Sur le chemin, sous la ville, sur la page ou l’écran, dans la nuit, dans les rêves, un ascenseur ou le métro, je ne trouve pas toujours la bonne entrée, la bonne porte, la bonne fenêtre, la bonne sortie. Si entrer quelque part va m’occuper et me préoccuper un certain temps, la désorientation (quand elle n’est pas choisie ou volontaire, quand je n’y suis pas préparé) peut me paralyser, modifier mon comportement, mes gestes, mon rapport aux lieux, aux choses, à l’autre et à la langue.
Mais où est la sortie ? il faut que je sorte de là, que je respire, vite je meurs, de l’air !
Dans ces moments-là, est-ce vraiment la sortie que je cherche ? Ne vais-je pas plutôt chercher à fuir ma propre peur de mettre en contact mes personnages intérieurs (toutes ces voix trop souvent inconnues qui prennent chaque jour possession de mon corps : mes locataires) et les autres (qui sont assis à côté de moi, qui ressurgissent du passé, qui parfois n’ont plus de lumière dans les yeux ou au contraire me brûlent) ? Comme il y a un double mouvement dans le fait de se déplacer immobile, n’y aurait-il pas un double mouvement dans mon attitude et mes réactions : un en-avant qui chercherait à créer un déplacement dans le mouvement et l’autre (mouvement inverse de recul) qui ne penserait plus qu’à prendre la fuite ?
Pour tenir le coup dans les espaces confinés, viciés, surchauffés, sous la ville ou dans les rames des métros (bref : pour se sortir de ce déséquilibre, ce vertige), il m’est arrivé à plusieurs reprises de décentrer ma manière d’être au monde et mon regard, de les déplacer légèrement.

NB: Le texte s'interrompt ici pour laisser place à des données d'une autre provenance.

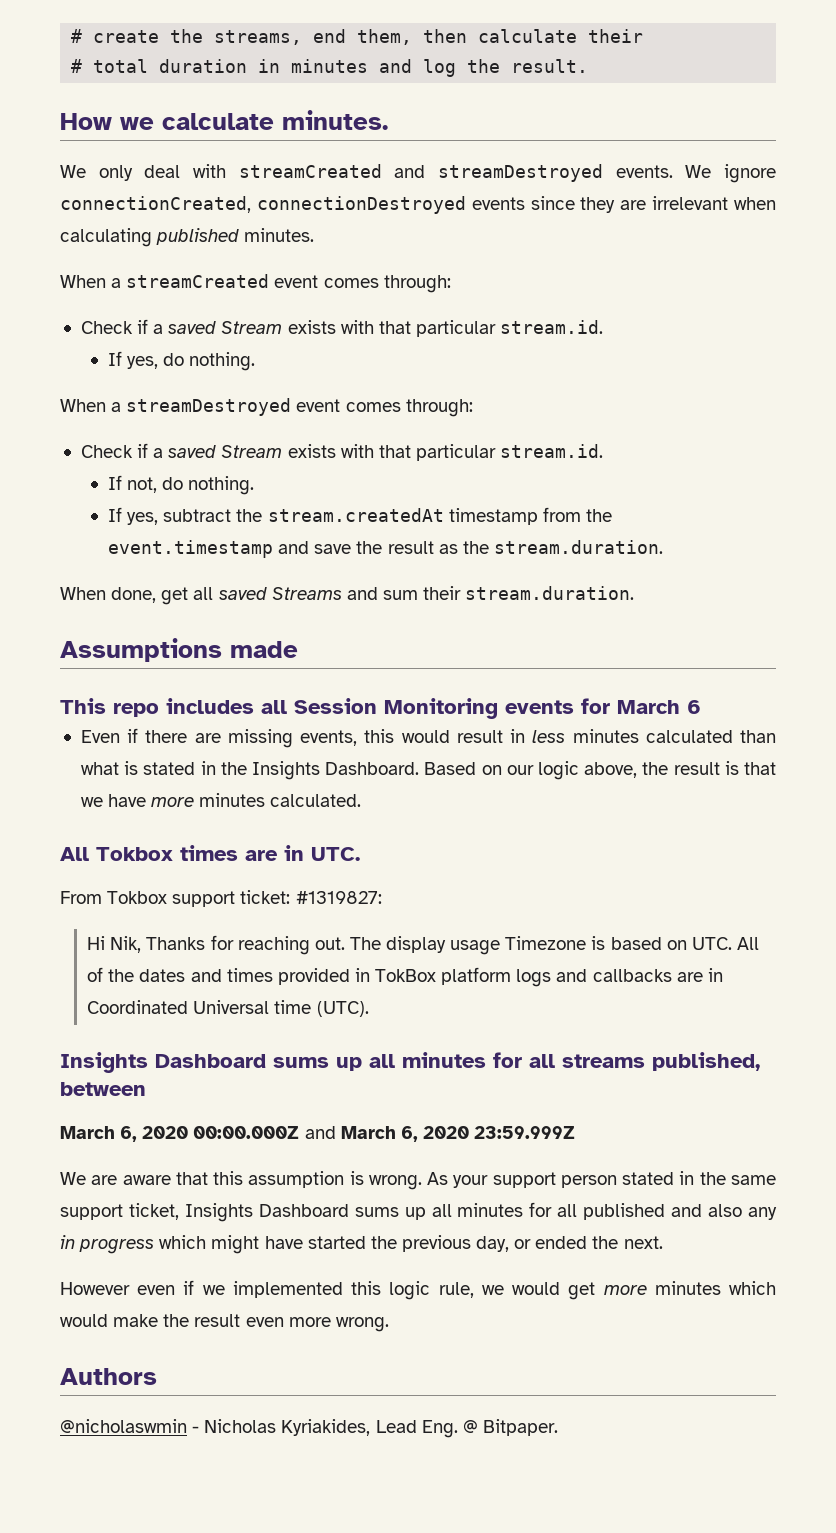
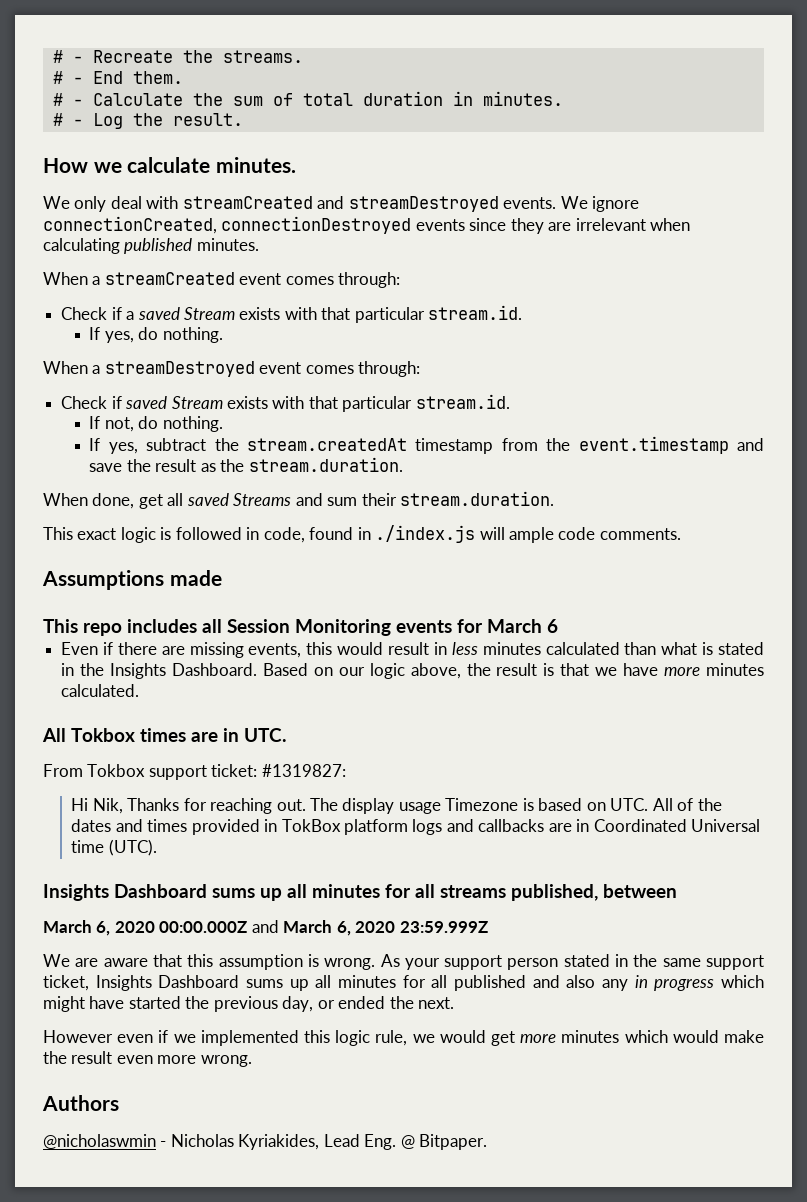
- # create the streams, end them, then calculate their
- # total duration in minutes and log the result.
+ # - Recreate the streams.
+ # - End them.
+ # - Calculate the sum of total duration in minutes.
+ # - Log the result.
  When a streamDestroyed event comes through:
- Check if a saved Stream exists with that particular stream.id.
+ Check if saved Stream exists with that particular stream.id.
+ This exact logic is followed in code, found in ./index.js will ample code comments.

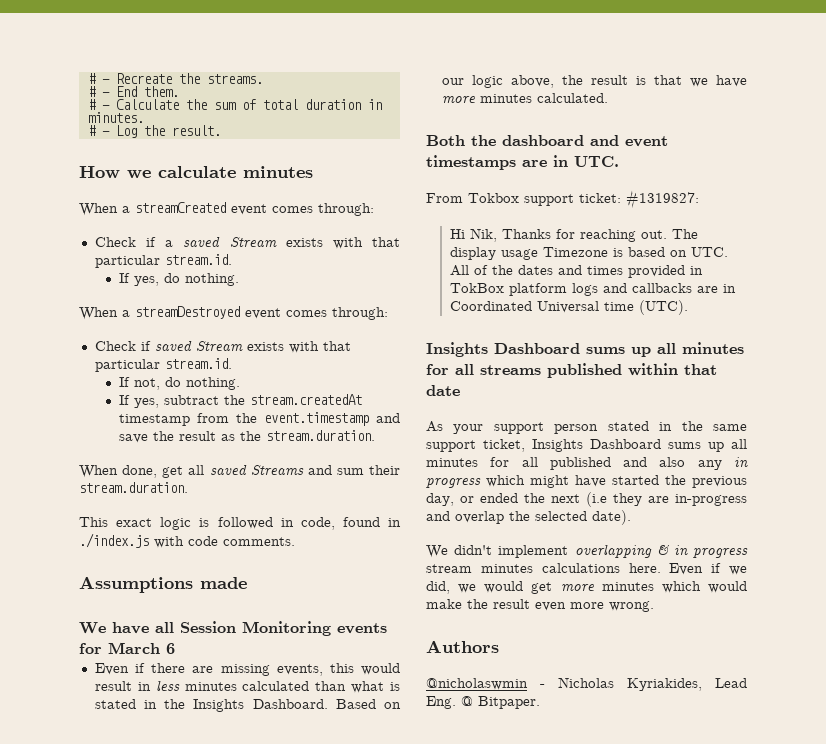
- How we calculate minutes.
- We only deal with streamCreated and streamDestroyed events. We ignore connectionCreated, connectionDestroyed events since they are irrelevant when calculating published minutes.
+ How we calculate minutes
- This exact logic is followed in code, found in ./index.js will ample code comments.
+ This exact logic is followed in code, found in ./index.js with code comments.
- This repo includes all Session Monitoring events for March 6
+ We have all Session Monitoring events for March 6
- All Tokbox times are in UTC.
+ Both the dashboard and event timestamps are in UTC.
- Insights Dashboard sums up all minutes for all streams published, between
- March 6, 2020 00:00.000Z and March 6, 2020 23:59.999Z
- We are aware that this assumption is wrong. As your support person stated in the same support ticket, Insights Dashboard sums up all minutes for all published and also any in progress which might have started the previous day, or ended the next.
- However even if we implemented this logic rule, we would get more minutes which would make the result even more wrong.
+ Insights Dashboard sums up all minutes for all streams published within that date
+ As your support person stated in the same support ticket, Insights Dashboard sums up all minutes for all published and also any in progress which might have started the previous day, or ended the next (i.e they are in-progress and overlap the selected date).
+ We didn't implement overlapping & in progress stream minutes calculations here. Even if we did, we would get more minutes which would make the result even more wrong.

Je crois que c’est comme ça qu’est né le premier métropisme : dans la recherche de la preuve de ma présence, voire de mon existence en cet endroit et à cet instant précis, entre les mots tus, entendus, les mots dits, les motifs et les cris ; parmi les rires ou les rixes et les mouvements d’humeur ; au milieu de l’ennui, du bruit et de la nuit ; face à la candeur, la verdeur, la rancœur et les formules qui fourmillent ; par la langue, la rentrée, la pendue, la chargée ; à travers les gestes arrêtés, refusés, accomplis et dans le regard de l’autre.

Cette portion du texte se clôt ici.